José Alberto diz que, atualmente, o Ceduc não conta com um psicólogo,professor de informática e de serigrafia e apenas um pedagogo, quando precisaria de mais um. Além disso, apenas cinco socioeducadores trabalham ali, sendo necessários ao menos dez. As aulas aos adolescentes, no entanto, ele garante que estavam sendo ministradas normalmente até 15 dias atrás, quando a situação de insegurança provocou a paralisação de todas as atividades. Para o diretor, o Estado deveria atentar para o fato de que é preciso dar condições ao Centro Educacional para que ele preste o atendimento com eficácia. Ele ressalta ainda que o aumento do efetivo de segurança está além de suas atribuições, uma vez que é o Comando da PM que disponibiliza os policiais para o serviço de guarda.
Quanto ao policiamento, logo após o pedido de reforço por parte da juíza, o comandante da Companhia de Policiamento de Guarda (CIPGD), o capitão PM João Fonseca, afirmou que não é possível, a curto prazo, aumentar o efetivo que trabalha no Ceduc Pitimbu. "Todo o efetivo da companhia já está sobrecarregado e não temos como remanejar policiais para unidade".
Sem segurança, escola para internos está fechada
Dentro do Ceduc Pitimbu há um prédio que funciona como anexo da Escola Estadual Djalma Aranha Marinho, do conjunto Cidade Satélite, em Natal, com uma equipe de quatro professoras. Uma delas, Vanderlúcia Rebouças, explica que em tempos de normalidade, quando havia segurança, as aulas eram ministradas sem qualquer problema. São dadas aos internos aulas do ensino fundamental, cumprindo os 200 dias letivos no ano, somente pelo horário da manhã. "Mas não cumprimos as 800 horas/aula porque não tem como juntar todos os 33 internos em uma só sala, já que há bastante rixas entre eles".
Já a professora Rosângela Lima reclama da falta de condições de trabalho. Segundo ela, os problemas começam com o deslocamento até a unidade, pois o veículo que faz o transporte dos professores é tão precário que "se chover, é preciso a gente abrir o guarda-chuva para não se molhar". Além disso, ela conta que a sala de informática existente no Ceduc está desativada, inclusive sem mais nenhum computador. Também não há biblioteca na unidade para os jovens. "O que fazemos é dar uma educação básica mesmo".

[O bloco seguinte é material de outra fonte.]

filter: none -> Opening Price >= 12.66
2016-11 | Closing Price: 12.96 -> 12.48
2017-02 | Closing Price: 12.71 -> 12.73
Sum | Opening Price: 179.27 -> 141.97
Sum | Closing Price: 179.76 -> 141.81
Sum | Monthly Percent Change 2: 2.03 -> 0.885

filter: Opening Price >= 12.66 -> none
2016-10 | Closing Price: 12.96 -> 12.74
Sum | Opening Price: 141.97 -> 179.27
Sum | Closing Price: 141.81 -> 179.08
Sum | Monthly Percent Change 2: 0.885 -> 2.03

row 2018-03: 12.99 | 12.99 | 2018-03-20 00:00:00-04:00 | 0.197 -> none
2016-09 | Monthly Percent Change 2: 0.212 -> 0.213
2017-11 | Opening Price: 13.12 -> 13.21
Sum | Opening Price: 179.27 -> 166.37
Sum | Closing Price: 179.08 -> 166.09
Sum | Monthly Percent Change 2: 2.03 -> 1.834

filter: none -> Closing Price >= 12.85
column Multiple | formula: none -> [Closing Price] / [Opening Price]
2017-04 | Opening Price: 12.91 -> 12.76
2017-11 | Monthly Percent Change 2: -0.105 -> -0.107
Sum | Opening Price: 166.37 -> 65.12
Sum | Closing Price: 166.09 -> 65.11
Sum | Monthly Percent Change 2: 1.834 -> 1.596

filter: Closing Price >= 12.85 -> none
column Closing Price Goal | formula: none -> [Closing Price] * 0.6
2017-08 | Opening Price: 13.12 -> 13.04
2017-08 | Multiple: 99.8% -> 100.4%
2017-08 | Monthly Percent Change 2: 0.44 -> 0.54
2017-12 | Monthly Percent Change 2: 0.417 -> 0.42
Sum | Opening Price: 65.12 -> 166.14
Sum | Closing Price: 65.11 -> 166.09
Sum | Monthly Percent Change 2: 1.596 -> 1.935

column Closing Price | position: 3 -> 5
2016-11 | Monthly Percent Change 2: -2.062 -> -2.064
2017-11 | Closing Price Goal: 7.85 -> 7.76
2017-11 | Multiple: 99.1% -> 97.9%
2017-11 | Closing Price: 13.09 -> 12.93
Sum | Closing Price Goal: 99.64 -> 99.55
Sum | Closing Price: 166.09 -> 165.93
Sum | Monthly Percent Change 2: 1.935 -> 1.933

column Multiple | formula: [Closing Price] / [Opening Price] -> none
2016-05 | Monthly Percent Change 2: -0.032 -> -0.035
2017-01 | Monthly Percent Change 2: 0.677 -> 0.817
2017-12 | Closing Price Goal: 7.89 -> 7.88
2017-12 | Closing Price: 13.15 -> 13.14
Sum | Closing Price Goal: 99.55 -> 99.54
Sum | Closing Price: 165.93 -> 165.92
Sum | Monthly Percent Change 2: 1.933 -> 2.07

Outra professora, Fátima Canduí, lamenta a falta de estrutura, pois, segundo ela, a aula é o único momento em que os internos conseguem se concentrar e ficar calmos. "Se tem um lugar em que eles se comportam é na sala de aula, pois é a única atividade que eles ainda têm. Ou é isso ou ficar enclausurado".
O presidente da Fundação Estadual da Criança e do Adolescente, Getúlio Batista, responsável pela administração dos Ceducs do RN, admite que o serviço de ressocialização dos internos do Ceduc Pitimbu está parado, por enquanto, devido aos seus problemas estruturais. Contudo, ele ressalta que o governo do Estado já liberou recursos para uma ampla reforma na unidade. O projeto prevê a construção de quadras de basquete e vôlei, de uma piscina olímpica e de um campo de futebol. Além disso, ele afirma estar buscando convênios para que sejam retomadas as oficinas profissionalizantes. A perspectiva é de que essas obras sejam concluídas em cerca de umano e meio. "Então a realidade do Ceduc será completamente diferente".